Und, betreffend "WAHN": Auch für diesen bin ich mir nicht zu schade, wenn man mir erklärt wo und wann ich was auf eine wahnhafte Weise wahrgenommen haben sollte, und mir sagt wieso dies Wahn ist und was hingegen wahnfrei wäre. Hierfür wäre ich mir sicher nicht zu schade. Wieso auch?

Also... Doktor Y, Doktor NO, Lady Marmelade, Direktor Gebrochene Lanze, wollt ihr mir dies erklären? Oder habt ihr es mir schon in der Villa am Hönggerberg erklärt? Ich warte darauf und lasse mich gerne überraschen. In der Zwischenzeit mache ich halt als Borderliner weiter und schreibe weiterhin "hart an der Grenze, knapp am Abgrund" über euch und eure Machenschaften. Anscheinend habt ihr ja Zeit... Und ihr habt mich gezwungen, mir Zeit zu nehmen...

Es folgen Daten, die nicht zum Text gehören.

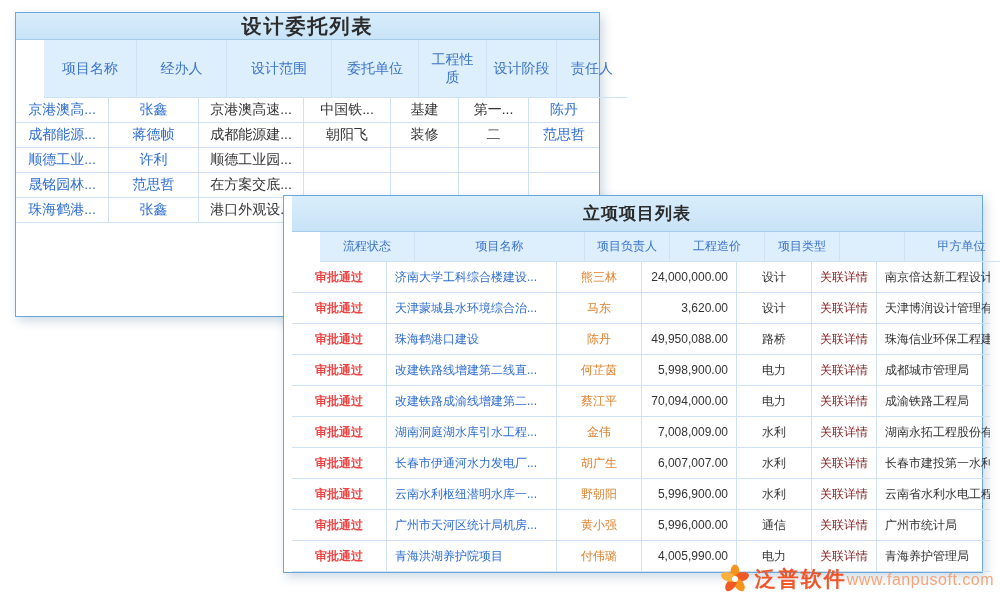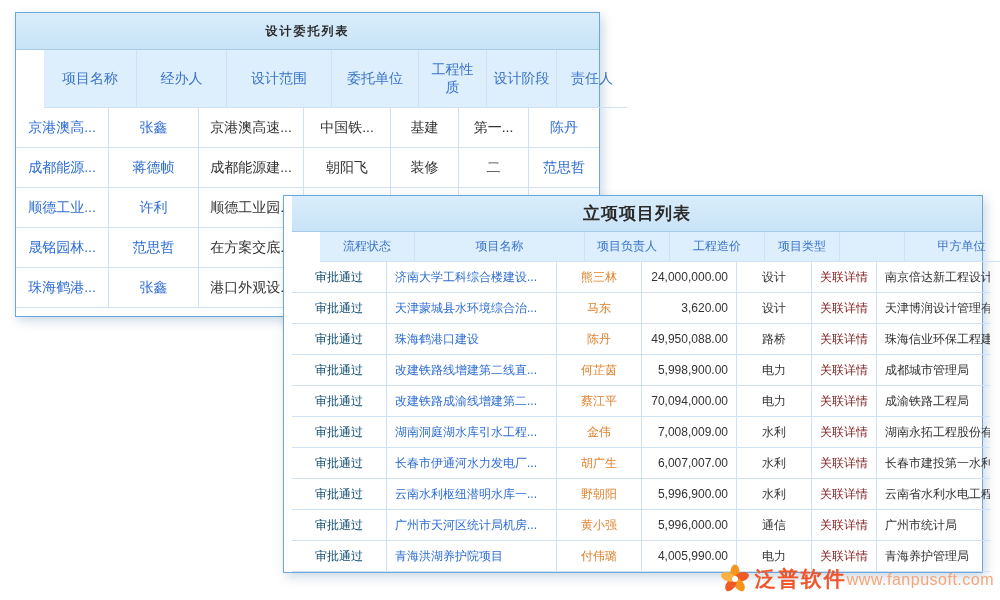"设计委托列表" #win1 .titlebar { font-size: 12px -> 20px; height: 37px -> 27px }
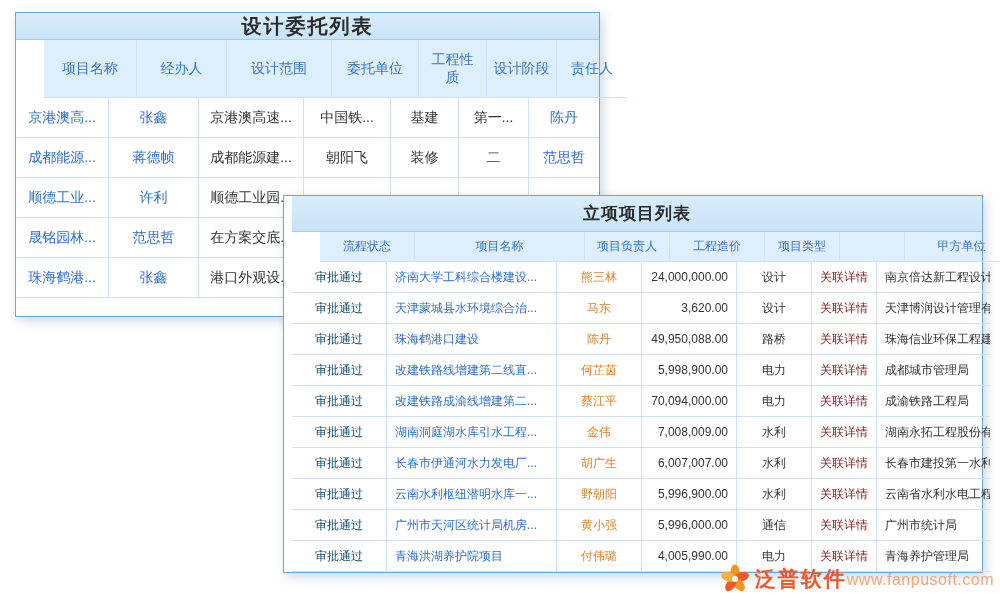"京港澳高..." #win1 .data-row { height: 40px -> 25px }
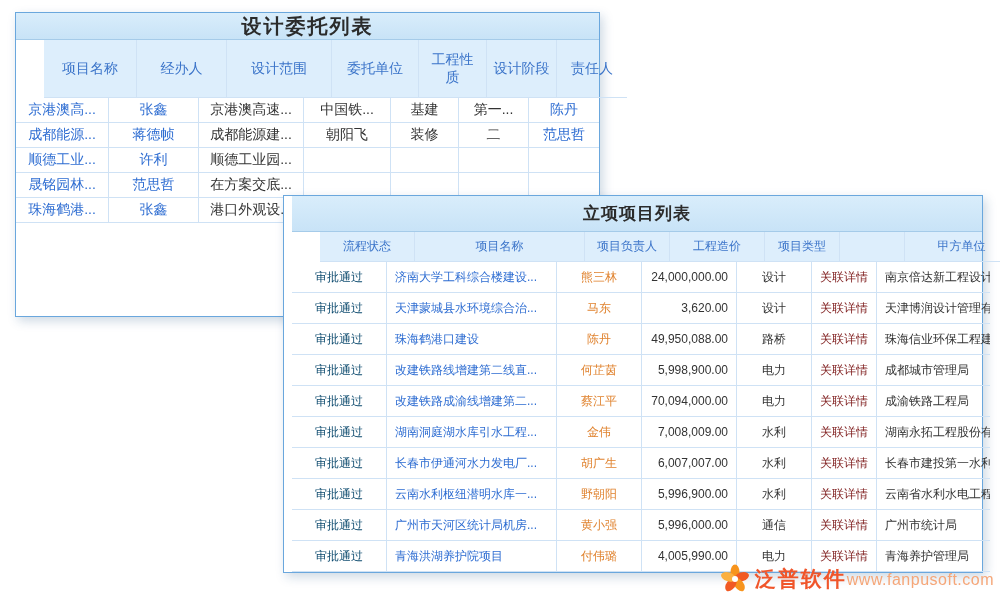"审批通过" .t-green { color: #0c4a6e -> #ef4444; font-weight: none -> bold }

Nun, anstatt dass ich mich einzig und alleine kaputt mache wie ihr euch das so in eurem wahnfreien Wissen vorgestellt habt und vielleicht schon dutzende von Male durchgezogen habt, anstatt nur mich in den Abgrund zu stürzen, nehme ich euch dabei mit. So wahnhaft bin ich dann wieder!!!